Matt Corallo [Sun, 2 Jul 2023 17:17:07 +0000 (17:17 +0000)]
Build reminder updates with correct SCID field
When the reminder updates were added, a dummy `ChannelUpdate` with
a number of zero'd fields were created under the assumption that
the zero'd fields would be ignored downstream when building
serialized updates. However, the SCID field was `assert`'ed on (and
serialized in the update), causing any reminder updates to cause an
assertion panic.
Instead, we do it the Right Way (tm) here and move the
only-sometimes-available fields into the update type enum, ensuring
we can't access "poison" fields downstream.
Matt Corallo [Mon, 5 Jun 2023 23:26:38 +0000 (23:26 +0000)]
Removed unused_mut rejection and fix some unused `mut`s
Making warnings a hard failure is generally bad practice as it can
result in new compiler versions failing to compile
otherwise-totally-acceptable code, which in this case is happening
on rustc beta, which is now warning for new cases of unused mut.

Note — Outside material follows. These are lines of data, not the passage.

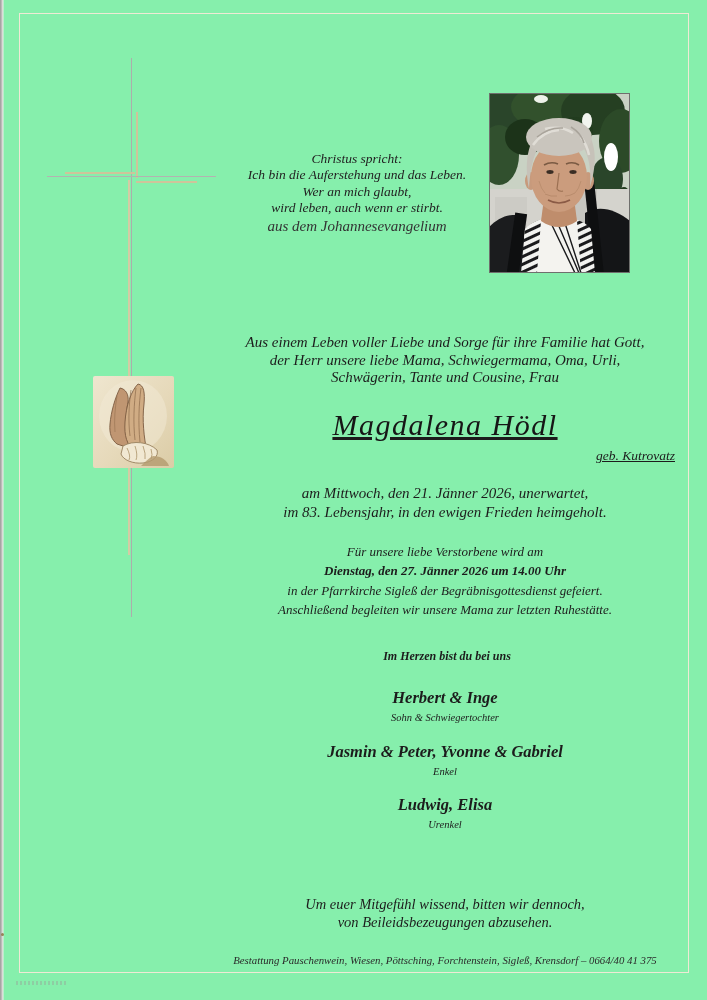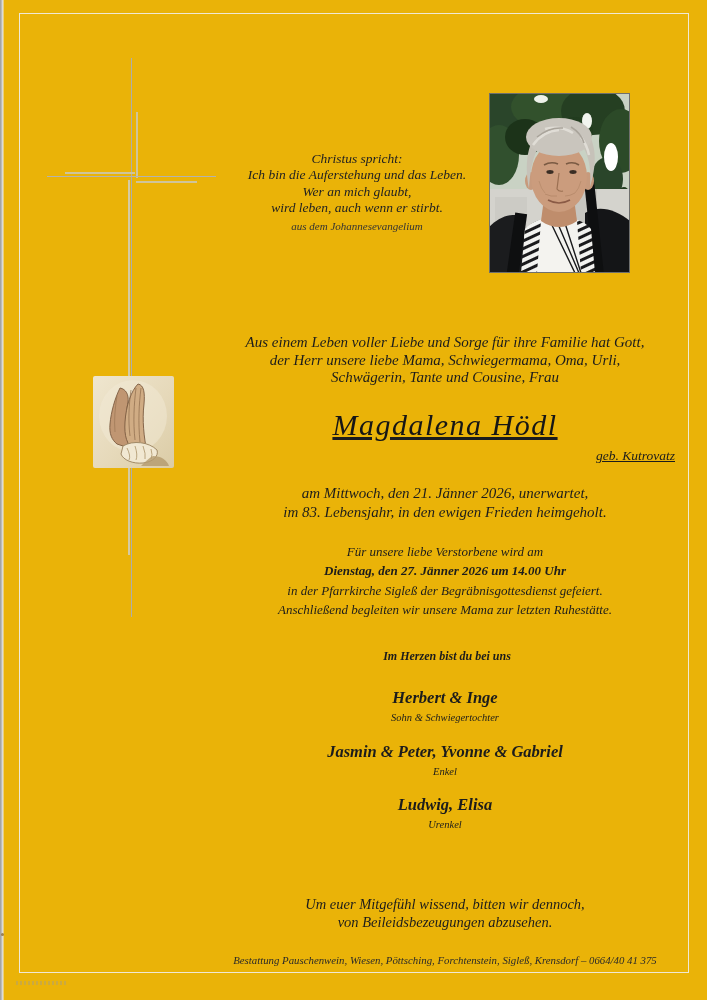--- a/index.html
+++ b/index.html
@@ -1,19 +1,19 @@
 <!DOCTYPE html>
 <html><head>
 <meta charset="utf-8">
 <style>
   html,body{margin:0;padding:0;background:#e8e8e8;}
   .page{
     position:relative;
     width:707px;height:1000px;
-    background:#eab308;
+    background:#86efac;
     overflow:hidden;
     font-family:"Liberation Serif","DejaVu Serif",serif;
     color:#1c1c1c;
   }
   .scan-edge{
     position:absolute;left:0;top:0;width:4px;height:1000px;
     background:linear-gradient(90deg,#9a9a98 0,#c6c6c4 2px,#eeeeec 3px,transparent 4px);
   }
   .scan-speck{position:absolute;left:1px;top:933px;width:3px;height:3px;background:#8a6a3a;border-radius:50%;opacity:.8;}
   .frame{
@@ -29,21 +29,21 @@
   .h-gray{left:47px;top:176px;width:169px;height:1px;background:#b3b3b1;}
   .h-tan-right{left:136px;top:181px;width:61px;height:2px;background:#cfc49a;}
   
   .portrait{position:absolute;left:489px;top:93px;width:141px;height:180px;}
   .portrait svg{display:block;}
   .hands{position:absolute;left:93px;top:376px;width:81px;height:92px;}
   
   .tb{position:absolute;text-align:center;font-style:italic;}
   .tb div{white-space:nowrap;}
   .quote{left:227px;top:151px;width:260px;font-size:13.5px;line-height:16.3px;color:#222;}
-  .quote .src{font-size:11px;padding-top:2px;color:#333;}
+  .quote .src{font-size:15px;padding-top:2px;color:#333;}
   .intro{left:215px;top:334px;width:460px;font-size:15px;line-height:17.6px;}
   .name-block{left:215px;top:408px;width:460px;text-decoration:underline;}
   .name{font-size:30px;letter-spacing:1.5px;font-style:italic;color:#161616;}
   .maiden{font-size:13.5px;padding-top:6px;text-align:right;}
   .death{left:215px;top:484px;width:460px;font-size:15px;line-height:18.5px;}
   .service{left:215px;top:542px;width:460px;font-size:13px;line-height:19.3px;}
   .bold{font-weight:bold;}
   .remembrance{left:217px;top:649px;width:460px;font-size:12px;font-weight:bold;}
   .mourner-names{font-size:16.5px;font-weight:bold;}
   .mourner-rel{font-size:10.5px;padding-top:4px;}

Andrei [Tue, 16 May 2023 00:00:00 +0000 (00:00 +0000)]
Fix dummy symlink
The commit changes the symlink for the snapshot for the current date
from `./res/snapshots_pending/empty_delta.lngossip` to
`../snapshots/empty_delta.lngossip` such that nginx does not
retrun 404, but 200 with the dummy snapshot
Matt Corallo [Wed, 14 Sep 2022 20:12:17 +0000 (20:12 +0000)]
Add one additional index which postgres prefers as the DB fills
If postgres decides walking the full `channel_updates_scid_dir_seen`
index and removing old `seen` values is slower than just walking
the full table (or this new index) it does so. Sadly this causes
re-sorting (usually on-disk), but there doesn't seem to be a way to
avoid this.
Matt Corallo [Mon, 22 Aug 2022 04:14:24 +0000 (04:14 +0000)]
Don't hold the counter lock while verifying gossip/waiting on DB
This resolves a deadlock if we block on the DB where we have one
thread blocked waiting on DB in a blocking thread, and the tokio
reactor blocked waiting on the counter lock which the blocking
thread holds.